Le conseiller élyséen a été « très souvent » aperçu à la Préfecture de police, c’est ce que confirme David Le Bars, secrétaire général du syndicat des commissaires de la police nationale (SCPN-Unsa). Il raconte : « Les cadres de la Préfecture de la police ne pouvaient pas, pour la plupart avec qui j’ai discuté, ne pas connaître M. Benalla parce qu’il était présent dans le paysage policier de la Préfecture de police de manière récurrente. »
« M. Benalla était présent dans le paysage policier de la Préfecture de police de manière récurrente » (David Le Bars)
Un « agitateur »
« Les collègues CRS n’ont jamais été débordés à ce moment précis de la manifestation », raconte Philippe Capon, secrétaire général de l’Unsa-Police, au sujet des événements de la place de la Contrescarpe le 1er mai. Toujours selon des sources recueillies sur le terrain, il précise que « M. Benalla a davantage été perçu comme un agitateur que comme un observateur, courant partout, avec un comportement qui aurait pu encore davantage faire dégénérer une situation déjà bien tendue. »
« C’est peut-être la goutte d’eau qui a fait déborder le vase », poursuit David Le Bars (SCPN-Unsa) en évoquant l’incident à l’aéroport de Roissy, au moment du retour des Bleus. S’appuyant, sur des déclarations de gendarmes et de la police aux frontières, le responsable syndical déclare qu’Alexandre Benalla s’est « immiscé de façon autoritaire et déplacé ».
L’épisode de Roissy et des Bleus, « la goutte d’eau qui a fait déborder le vase », pour David Le Bars (SCPN-Unsa)
Des « barbouzes » au sein du Groupe de sécurité de la police de la République
Plusieurs des représentants syndicaux présents se sont demandé pourquoi une personne telle qu’Alexandre Benalla assurait la sécurité d’un président de la République, alors qu’un service comme le GSPR est fonctionnel. « Est-ce qu’on a un problème de confiance vis-à-vis d’eux ? Pourquoi aller chercher des agents de sécurité privés pour intégrer la sécurité du président de la République ? », s’est interrogé Jean-Marc Bailleul, secrétaire général du SCSI-CFDT.

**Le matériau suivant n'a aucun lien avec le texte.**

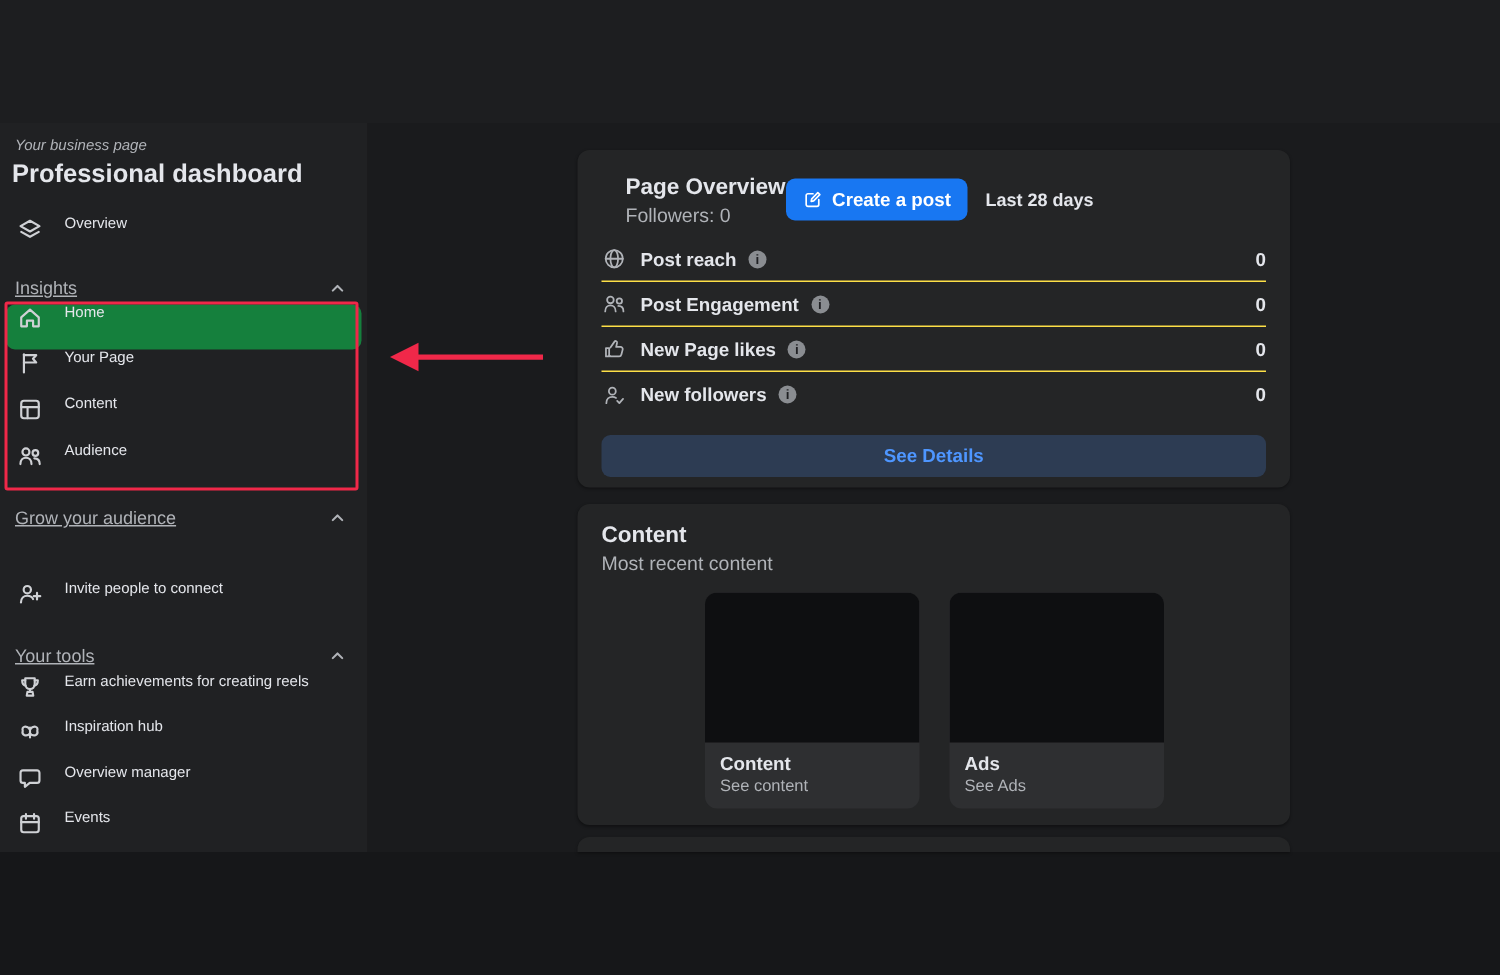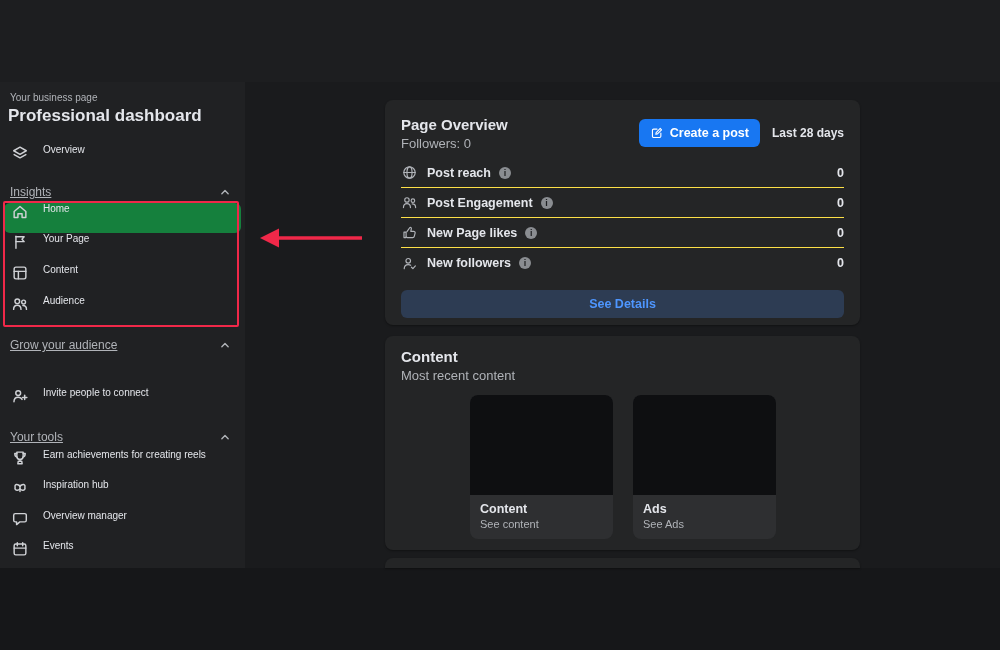--- a/index.html
+++ b/index.html
@@ -7,21 +7,21 @@
   .stage {
     position:relative; width:1000px; height:650px; overflow:hidden;
     background:#1a1b1d; font-family:"Liberation Sans","DejaVu Sans",sans-serif;
     color:#e4e6eb;
   }
   .band-top    { position:absolute; left:0; top:0;    width:1000px; height:82px; background:#1d1e20; }
   .band-bottom { position:absolute; left:0; top:568px; width:1000px; height:82px; background:#161719; }
 
   
   .sidebar { position:absolute; left:0; top:82px; width:245px; height:486px; background:#202123; overflow:hidden; }
-  .side-eyebrow { position:absolute; left:10px; top:10px; font-size:10px; color:#b0b3b8; }
+  .side-eyebrow { position:absolute; left:10px; top:10px; font-size:10px; color:#b0b3b8;font-style:italic; }
   .side-title   { position:absolute; left:8px;  top:24px; font-size:17px; font-weight:700; color:#e4e6eb; white-space:nowrap; }
 
   .nav-item {
     position:absolute; left:4px; width:237px; height:30px;
     display:flex; align-items:flex-start; gap:13px; padding:0 6px;
     border-radius:6px; font-size:10px; color:#e4e6eb; cursor:pointer; white-space:nowrap;
   }
   .nav-item.selected { background:#15803d; }
   .nicon { width:20px; display:flex; justify-content:center; color:#cfd1d5; flex:0 0 20px; }
   .section-header {
@@ -33,21 +33,21 @@
 
   .ic { fill:none; stroke:currentColor; stroke-width:1.6; stroke-linecap:round; stroke-linejoin:round; display:block; }
 
   
   .main { position:absolute; left:245px; top:82px; width:755px; height:486px; background:#1a1b1d; }
   .card { position:absolute; background:#242526; border-radius:8px; box-shadow:0 1px 2px rgba(0,0,0,.35); }
   .card.overview { left:140px; top:18px;  width:475px; height:225px; padding:12px 16px 7px; overflow:hidden; }
   .card.content  { left:140px; top:254px; width:475px; height:214px; padding:12px 16px; overflow:hidden; }
   .card.sliver   { left:140px; top:476px; width:475px; height:10px; border-radius:8px 8px 0 0; }
 
-  .ov-head { display:flex; align-items:center; justify-content:space-between; height:42px; }
+  .ov-head { display:flex; align-items:center; height:42px;margin-left:16px; }
   .ov-title { font-size:15px; font-weight:700; color:#e4e6eb; }
   .ov-sub   { font-size:13px; color:#b0b3b8; margin-top:3px; }
   .ov-right { display:flex; align-items:center; gap:12px; }
   .btn-create {
     display:flex; align-items:center; gap:6px; height:28px; padding:0 11px;
     border:none; border-radius:6px; background:#1877f2; color:#fff;
     font-size:12.5px; font-weight:700; cursor:pointer; font-family:inherit; white-space:nowrap;
   }
   .period { font-size:12px; font-weight:700; color:#e4e6eb; white-space:nowrap; }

Alors que le terme de « police parallèle » est placé dès le début de l’audition, Yves Lefebvre (Unité SGP-police FO) parle au pluriel. C’est le point d’orgue de l’audition. Selon lui, au sein du Groupe de sécurité de la police de la République, chargé d’assurer la protection du Président, il existe un « groupe de personnels » comportant des privés. Citant des sources sûres en sa possession, le syndicale va jusqu’à employer le terme de « barbouzes » (à 1h50)
Selon les éléments en ma possession, il semblerait manifestement qu’au sein du groupe de sécurité de la police de la République (GSPR), nous avions un groupe de personnels hors police et hors gendarmerie, (…) qui étaient des civils, des privés » informe Yves Lefebvre, secrétaire général de la FSMI-FO, avant de préciser :
« C’est pourquoi j’emploie le terme de barbouzes, parce que ces gens-là n’ont aucune habilitation, ce ne sont ni plus ni moins que des vigiles qui étaient employés manifestement par Monsieur Benalla, dans le cadre de la protection de la présidence de la République ».
D’après le syndicaliste, les informations proviennent de sources sûres, du réseau de délégués au sein du service de protection des hautes personnalités (SPHP). « Les éléments que j’ai eus m’ont été rapportés par mes représentants locaux, qui m’ont dit effectivement qu’il y avait des groupes privés qui travaillaient avec Monsieur Benalla et qui provoquaient des tensions avérées entre les fonctionnaires de police, et Monsieur Benalla et ses comparses » indique-t-il.